User interface change data
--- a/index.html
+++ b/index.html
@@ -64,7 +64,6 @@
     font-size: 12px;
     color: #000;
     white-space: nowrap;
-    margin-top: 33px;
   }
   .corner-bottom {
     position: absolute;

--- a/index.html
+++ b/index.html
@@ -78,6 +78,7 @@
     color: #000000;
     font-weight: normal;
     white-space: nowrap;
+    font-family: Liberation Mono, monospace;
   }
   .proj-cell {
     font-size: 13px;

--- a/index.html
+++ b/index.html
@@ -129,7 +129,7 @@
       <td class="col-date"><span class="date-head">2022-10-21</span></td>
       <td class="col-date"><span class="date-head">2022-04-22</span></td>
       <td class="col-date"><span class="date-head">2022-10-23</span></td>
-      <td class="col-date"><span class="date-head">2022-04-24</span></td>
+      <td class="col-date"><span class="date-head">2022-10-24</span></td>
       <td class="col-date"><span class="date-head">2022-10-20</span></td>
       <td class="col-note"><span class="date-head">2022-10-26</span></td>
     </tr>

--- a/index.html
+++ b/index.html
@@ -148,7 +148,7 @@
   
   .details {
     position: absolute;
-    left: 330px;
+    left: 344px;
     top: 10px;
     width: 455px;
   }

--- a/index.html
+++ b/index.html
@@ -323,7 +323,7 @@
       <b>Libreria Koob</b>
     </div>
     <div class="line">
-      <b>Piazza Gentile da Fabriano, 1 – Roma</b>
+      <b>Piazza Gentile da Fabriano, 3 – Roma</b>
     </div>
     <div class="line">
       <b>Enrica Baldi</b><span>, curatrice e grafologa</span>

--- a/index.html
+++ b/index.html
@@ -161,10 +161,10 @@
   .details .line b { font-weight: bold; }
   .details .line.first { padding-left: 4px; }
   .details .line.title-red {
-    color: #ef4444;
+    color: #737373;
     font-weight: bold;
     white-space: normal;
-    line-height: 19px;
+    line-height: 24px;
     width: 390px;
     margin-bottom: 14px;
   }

Task objective: When a line in the records above holds "Piazza", that line is to be reported.

Solution to this exercise:
-      <b>Piazza Gentile da Fabriano, 1 – Roma</b>
+      <b>Piazza Gentile da Fabriano, 3 – Roma</b>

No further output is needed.